▶ _INSTRUCTIONS TO FOLLOW_:
Go through the entries below and say how many lines contain the string "July"; write only that number.

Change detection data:
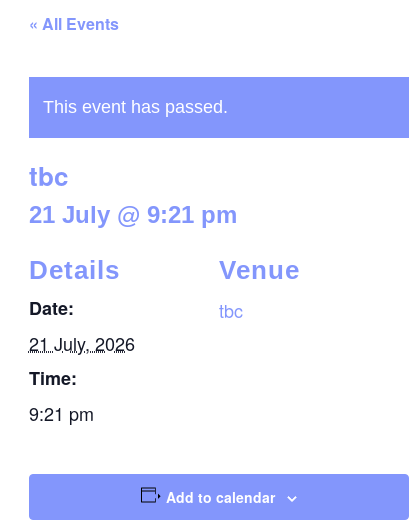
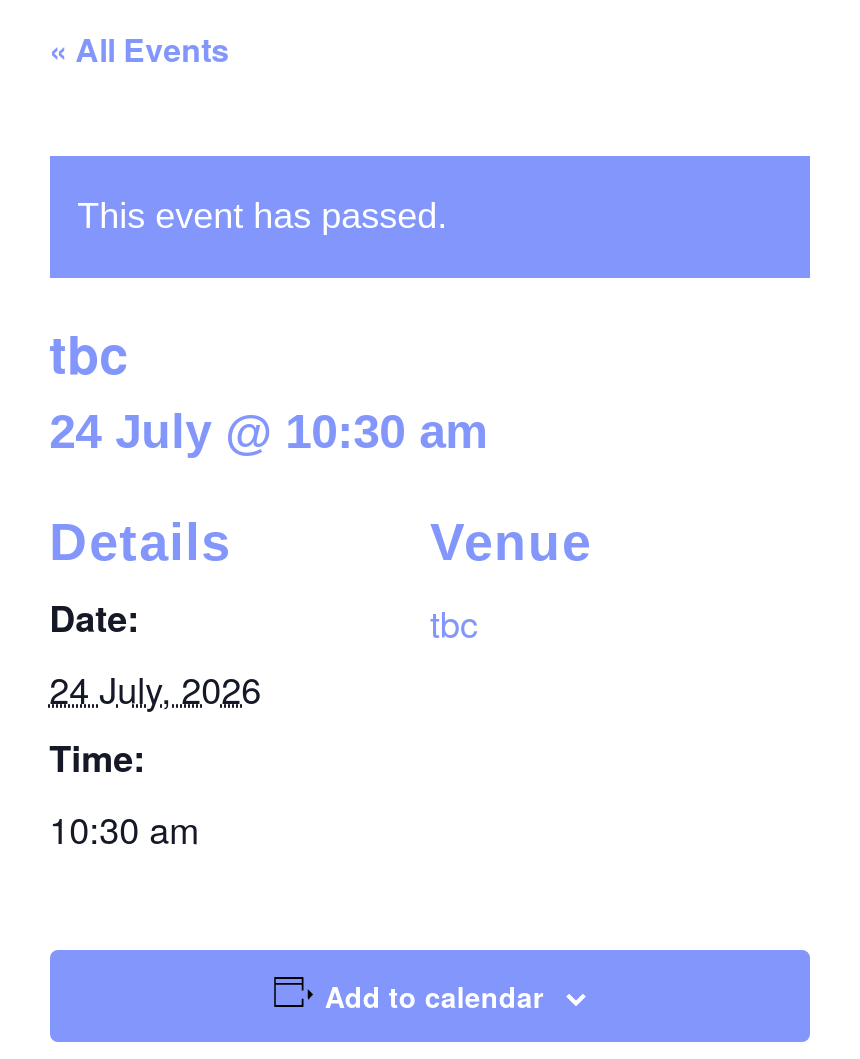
- 21 July @ 9:21 pm
+ 24 July @ 10:30 am

- 21 July, 2026
+ 24 July, 2026

- 9:21 pm
+ 10:30 am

▶ _WRITTEN SOLUTION_:
4